Patients with GID typically range from age 13 to 60 years, although some patients are referred as early as 4 years of age (Green 1974) and some as late as in their 70s (Docter 1985). Historically, these patients initially present with a request for cross-sex hormones (Benjamin 1953; Ihlenfeld 1973) or gender-related surgery (Benjamin 1955; Haire 1950; Hamburger et al. 1953; Worden and Marsh 1955), believing themselves to be “trapped” in the opposite-gender body. Male-to-female (MTF) transsexuals frequently compare their life histories to biographies published by transsexual people (Cossey 1991; C. Jorgensen 1967; Morris 1974; Richards 1983). In contrast, female-to-male (FTM) transsexuals have few well-known role models toward which to aspire (Martino 1977; Sullivan 1990).
Typical descriptions of male GID patients who present for treatment include an extensive history of cross-dressing that occurred infrequently in the preadolescent years, accelerated during and after puberty, and continued throughout adult life. Some male patients report occasionally attempting to suppress or rid themselves of their cross-gender feelings by destroying their female wardrobe and other aids for enhancing their female appearance, a practice known as “purging” (Benjamin 1954, 1967). Subsequently, they may attempt to eradicate their cross-gender feelings by excessive involvement in stereotypical male behavior, a phenomenon known as “flight into hypermasculinity” (G. R. Brown 1988a). These activities may include participating in “macho” sports like motorcycle racing and football and enlisting in the military to go to war or to become a specialized combat soldier. But these attempts to repress and suppress cross-gender feelings are generally unsuccessful and contribute to psychiatric comorbidities, as described below (see “Comorbid Axis I and II Diagnoses” subsection later in this chapter). Cross-gender feelings return, often stronger than ever. Many male patients present for their initial interview completely cross-dressed, appearing convincingly in the female role. Some have illicitly obtained hormones (usually in the form of birth-control pills) and undergone electrolysis, with both procedures having resulting in smoother complexions and significant breast development. Many have studied feminine gestures and have optimized their potential for speaking in feminine vocal registers. Some MTF transsexuals may seem to be compulsive in acquiring excessive cosmetic surgical procedures of various kinds in an effort either to feminize their bodies to pass as female or to more effectively eliminate masculine features.

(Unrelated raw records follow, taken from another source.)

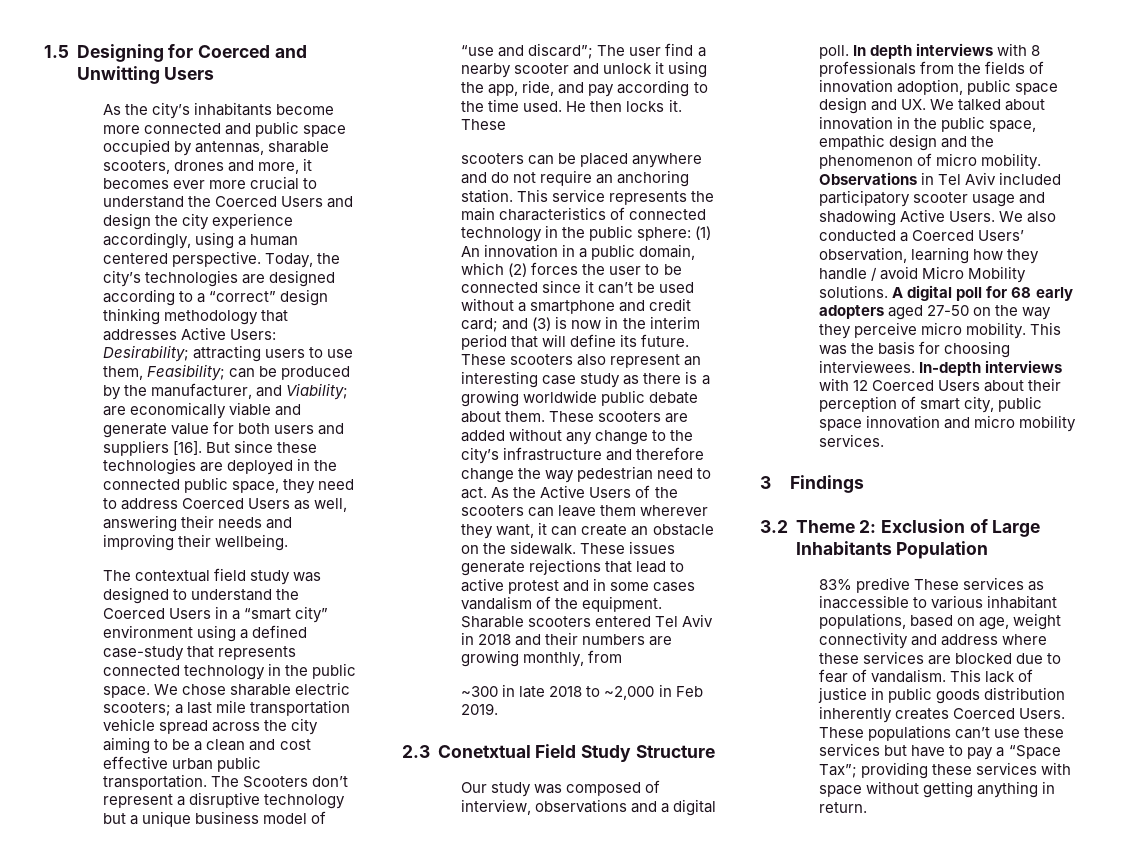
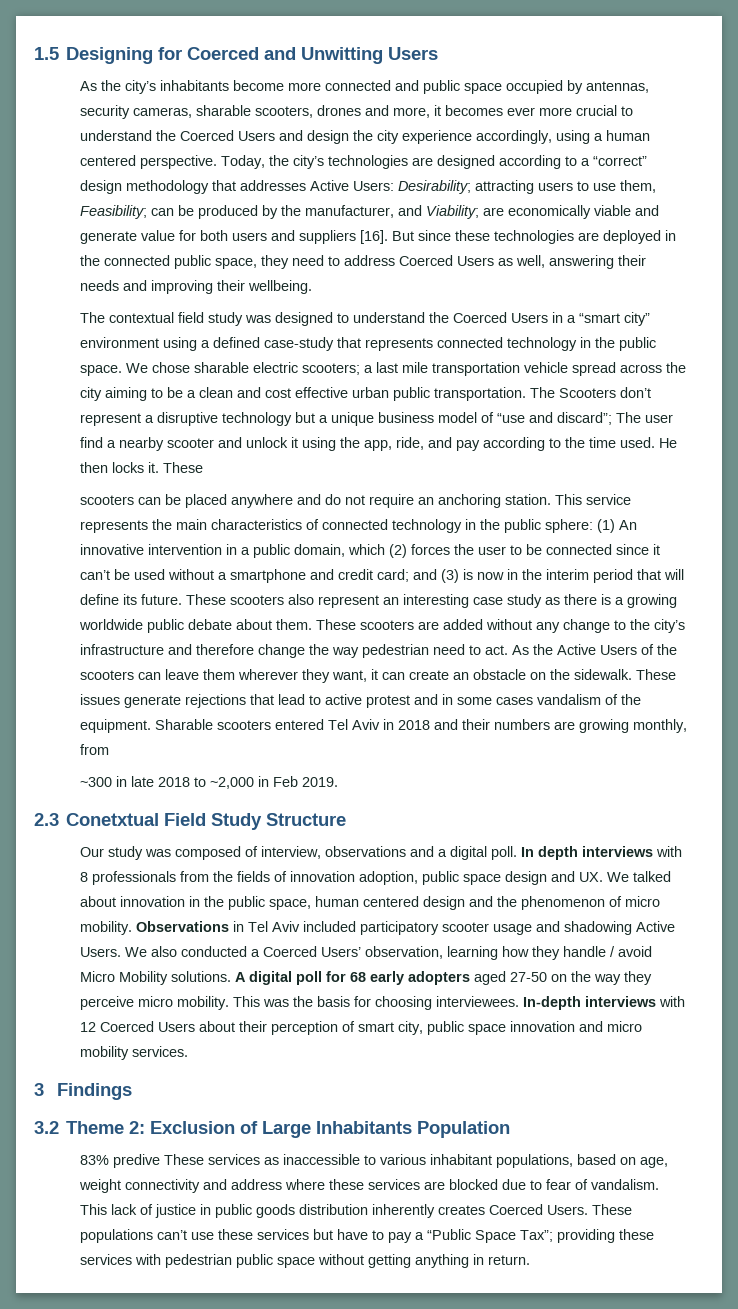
- As the city’s inhabitants become more connected and public space occupied by antennas, sharable scooters, drones and more, it becomes ever more crucial to understand the Coerced Users and design the city experience accordingly, using a human centered perspective.
+ As the city’s inhabitants become more connected and public space occupied by antennas, security cameras, sharable scooters, drones and more, it becomes ever more crucial to understand the Coerced Users and design the city experience accordingly, using a human centered perspective.
- Today, the city’s technologies are designed according to a “correct” design thinking methodology that addresses Active Users: Desirability; attracting users to use them, Feasibility; can be produced by the manufacturer, and Viability; are economically viable and generate value for both users and suppliers [16].
+ Today, the city’s technologies are designed according to a “correct” design methodology that addresses Active Users: Desirability; attracting users to use them, Feasibility; can be produced by the manufacturer, and Viability; are economically viable and generate value for both users and suppliers [16].
- This service represents the main characteristics of connected technology in the public sphere: (1) An innovation in a public domain, which (2) forces the user to be connected since it can’t be used without a smartphone and credit card; and (3) is now in the interim period that will define its future.
+ This service represents the main characteristics of connected technology in the public sphere: (1) An innovative intervention in a public domain, which (2) forces the user to be connected since it can’t be used without a smartphone and credit card; and (3) is now in the interim period that will define its future.
- In depth interviews with 8 professionals from the fields of innovation adoption, public space design and UX. We talked about innovation in the public space, empathic design and the phenomenon of micro mobility.
+ In depth interviews with 8 professionals from the fields of innovation adoption, public space design and UX. We talked about innovation in the public space, human centered design and the phenomenon of micro mobility.
- These populations can’t use these services but have to pay a “Space Tax”; providing these services with space without getting anything in return.
+ These populations can’t use these services but have to pay a “Public Space Tax”; providing these services with pedestrian public space without getting anything in return.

Few FTM gender-dysphoric patients are able to obtain the desired steroids illegally, given that anabolic steroids (e.g., testosterone) are now more tightly controlled than estrogens and progesterone. Those on hormones prior to their first visit may be able to effect a natural permanent male vocal register, sport a beard or mustache, and dress convincingly as males (Lothstein 1983).
Most gender-dysphoric patients present with a psychosocial history that includes the following characteristics:
1. Childhood interest in cross-gender activities (i.e., for males, a preference for female playmates and games, including doll play; for females, a strong interest in rough-and-tumble play, sports, and war toys)
2. Childhood memories of painful rejection and taunting by peers
3. Limited friendships in adolescence and early adulthood
4. Unsatisfactory intimate and sexual relationships, often with a “forced” quality or with fantasies of being the anatomically other sex during sexual activity
Sexual partner attraction, which traditionally has focused on genitals exclusively, must be identified by distinguishing specific dimensions of sexual orientation, such as physical sexual activity, interpersonal affection, erotic fantasies, arousal cue response patterns (Coleman 1987; Hawkins 1982; Money 1986; Shively and De Cecco 1977; Siegelman 1981; Suppe 1984; Tripp 1975), motivation for overt sexual activity, source of arousal, and object choice (Hawkins 1982). MTF transsexuals may accurately describe themselves as lesbian if they are physically attracted to females. This is commonly reported, and some persons with this sexual arousal pattern may be understood as having autogynephilic eroticism (Blanchard 1989; Lawrence 1999). Clinically, no assumptions can be made about a patient’s sexual identity or role based on his or her gender identity. The entire range of sexual orientations may be present in gender-dysphoric persons, just as with gender-conforming adults. A “traditional” history of childhood gender identity problems is also not a prerequisite for the diagnosis of GID in adulthood (Person and Ovesey 1974), as many of these patients will report histories far different from that of the “classic transsexual” described by Stoller (1973).